For this step, you'll need a pan that's safe to go on the grill. A roasting pan works perfectly, but I use disposable aluminum pie tins. Whatever you choose, make sure the sides aren't too high; you don't want to restrict the smoke's access to the ice. Fill your pan with as much ice as you want, so long as the ice won't overflow when it melts.
You might be asking, why start with ice instead of water? There are two reasons: the first is that cold temperatures attract smoke molecules, meaning that ice is going to capture more of the smoky flavor than water would. The second reason is that if you start cold, you can smoke your ice for a longer period of time before it begins to evaporate.
If you have a home barbecue, set up two-zone grilling (see tip #10 in this guide), and place your pan of ice in the indirect heat. Add some smoking chips (mesquite will give you the strongest flavor), put down the lid, and let your ice smoke until it has melted and started to heat up.
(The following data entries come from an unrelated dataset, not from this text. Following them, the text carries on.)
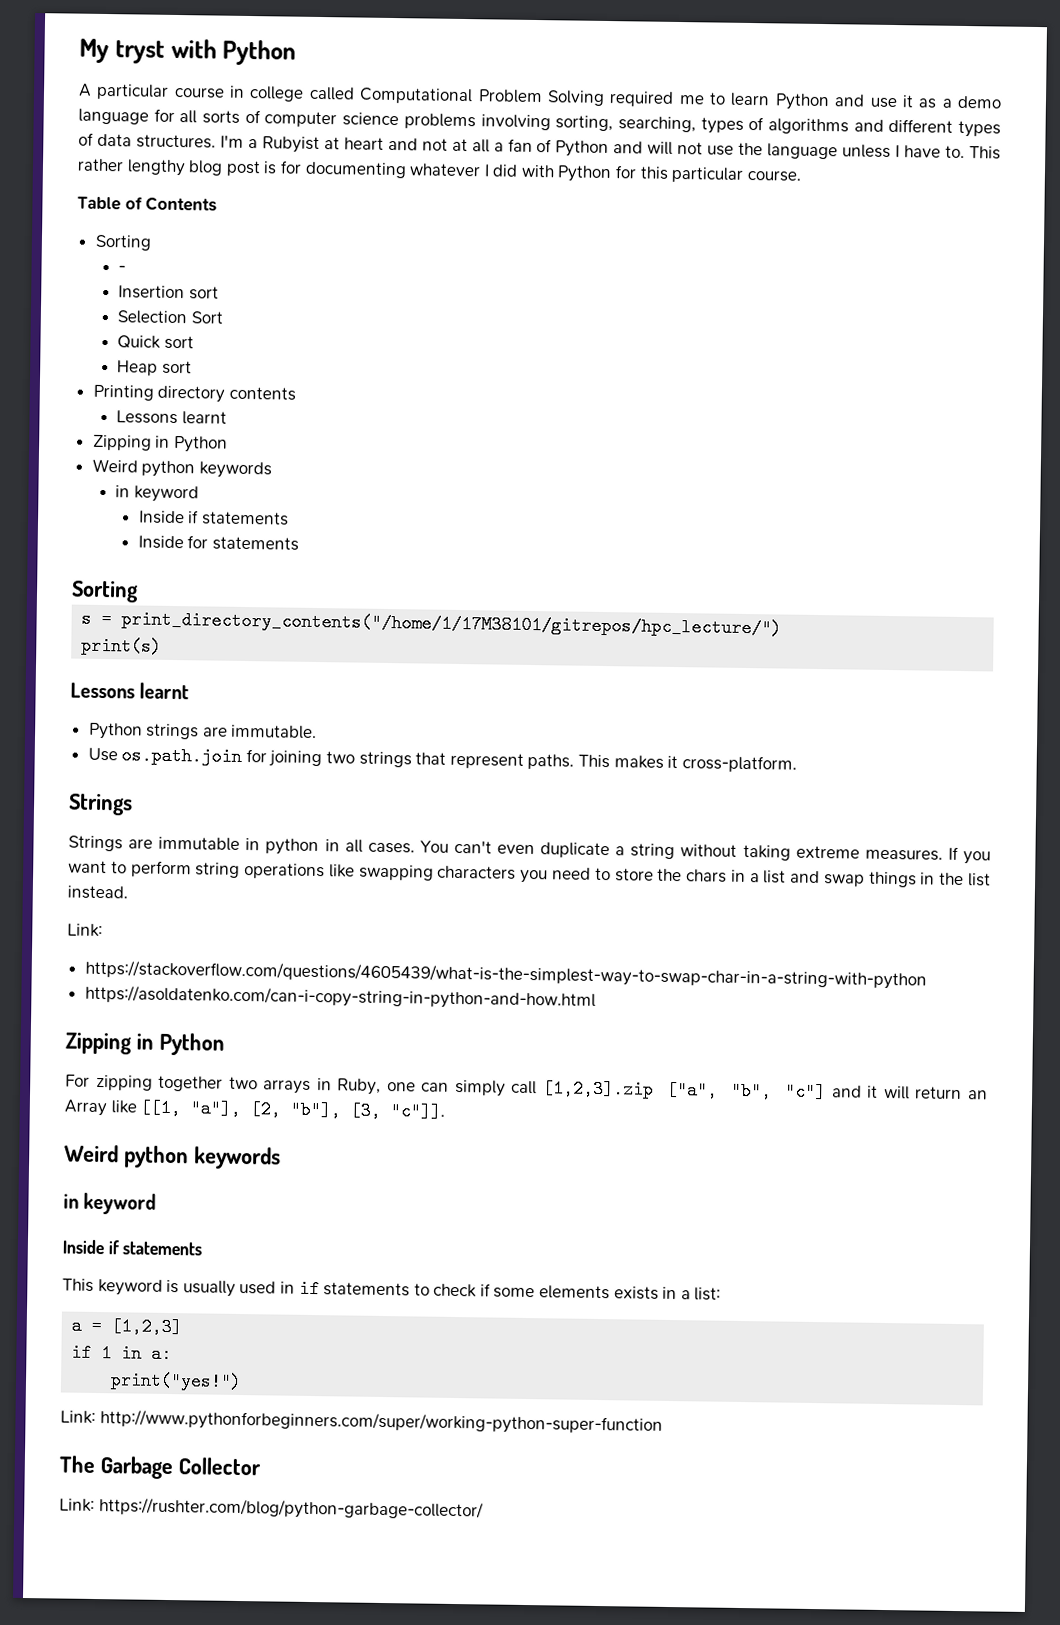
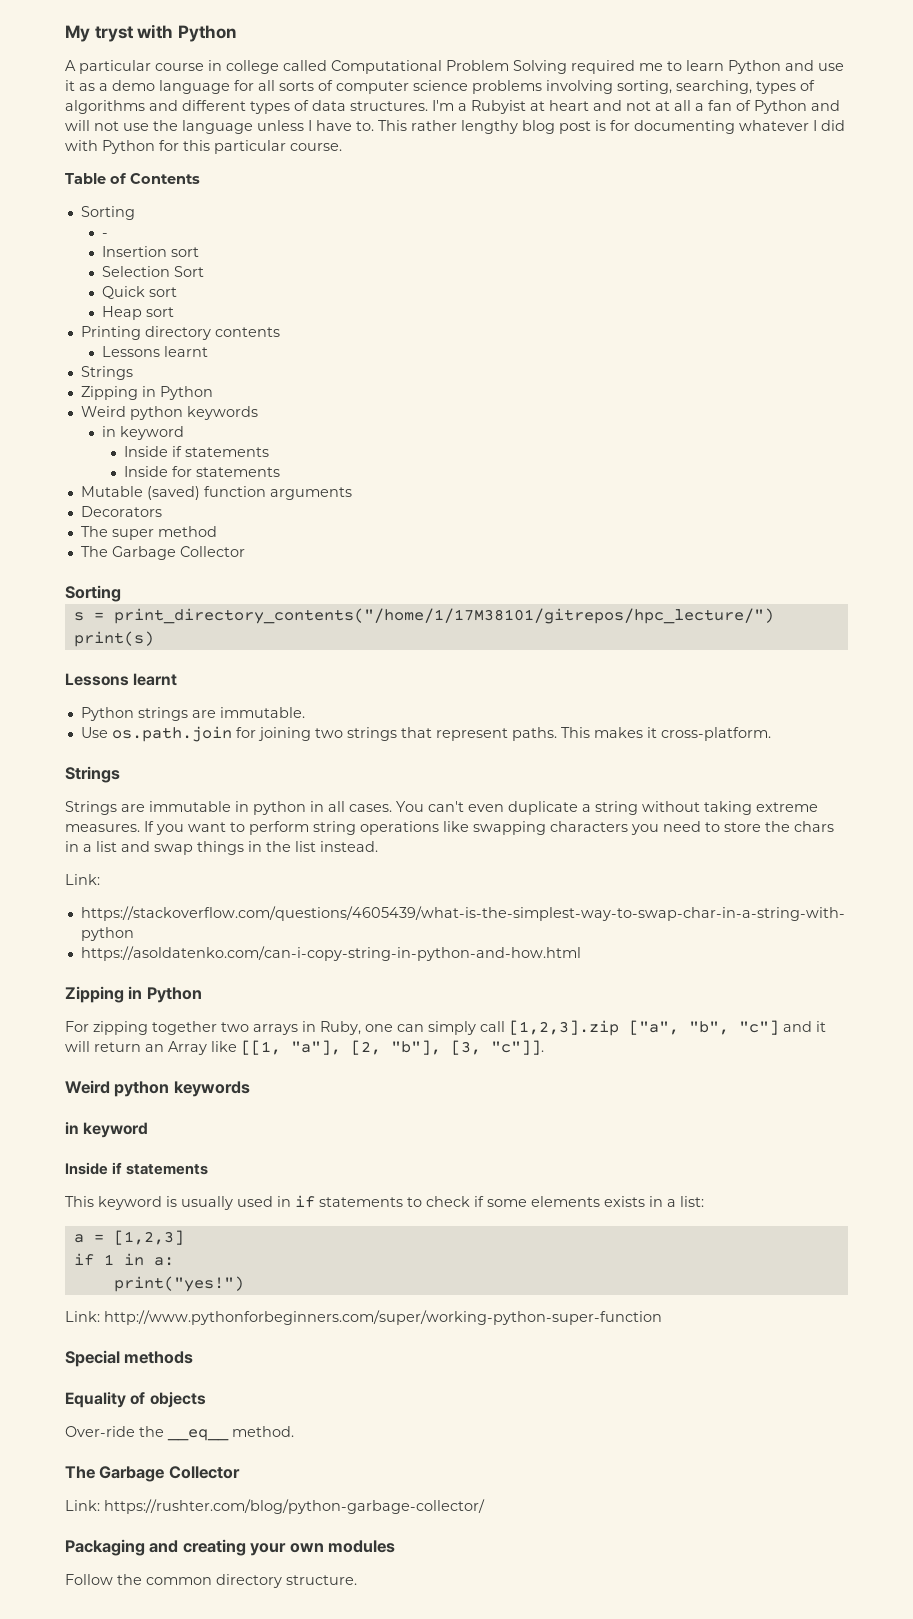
(227, 418) none -> [80,366,133,380] // Strings
(299, 543) none -> [80,486,352,500] [80,506,162,517] [80,526,217,540] [80,546,245,560] // Mutable (saved) function arguments // Decorators // The super method // The Garbage Collector
(663, 1422) none -> [65,1350,194,1367] [65,1392,206,1408] [65,1426,294,1441] // Special methods // Equality of objects // Over-ride the __eq__ method.
(484, 1509) none -> [65,1539,396,1556] [65,1574,357,1588] // Packaging and creating your own modules // Follow the common directory structure.

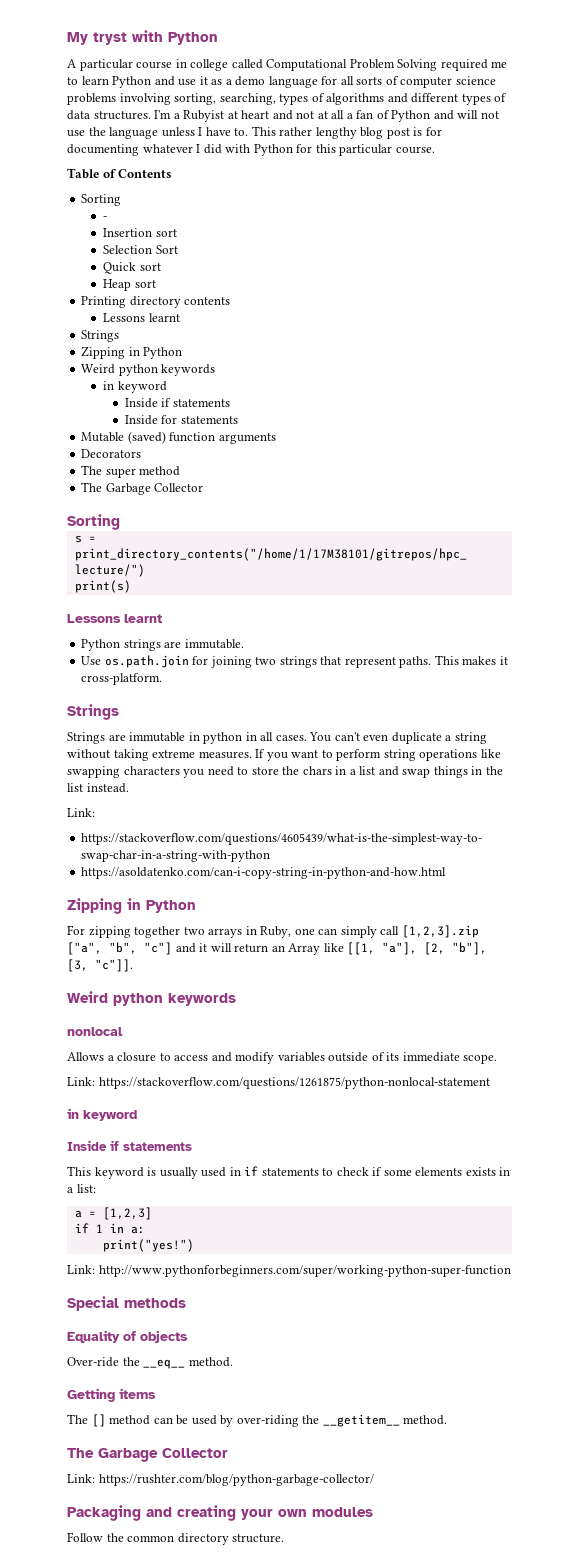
(250, 1089) none -> [67,1027,123,1036] [67,1052,498,1064] [67,1077,490,1089] // nonlocal // Allows a closure to access and modify variables outside of its immediate scope. // Link: https://stackoverflow.com/questions/1261875/python-nonlocal-statement
(294, 1431) none -> [67,1388,156,1402] [67,1414,448,1427] // Getting items // The [] method can be used by over-riding the __getitem__ method.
If you only have a picnic grill, like I do, then find something to act as a lid for your pan; you'll need to trap as much smoke as possible to really flavor the ice. I used a propped-up cast iron skillet, and it got the job done.
Now that the ice has turned into water, it's time to reverse the process. Pour the smoky water back into the ice cube tray, and return it to the freezer.
Once the ice is frozen, it's ready to be added to an alcoholic beverage. I'm quite fond of it with straight whiskey, but I also enjoy it with Manhattans and Bloody Marys. Whatever you do, drink it slowly; the drink will really change as the ice begins to melt and the smoke mixes with the beverage.
You can bring extra flavors to your ice by adding flavorful ingredients to the grill at the same time as the smoking chips. Herbs such as rosemary will impart a glorious flavor into the ice, and make for cubes that pair perfectly with gin and vodka. You can even use lemon or grapefruit peel to add a smoky tanginess to your ice.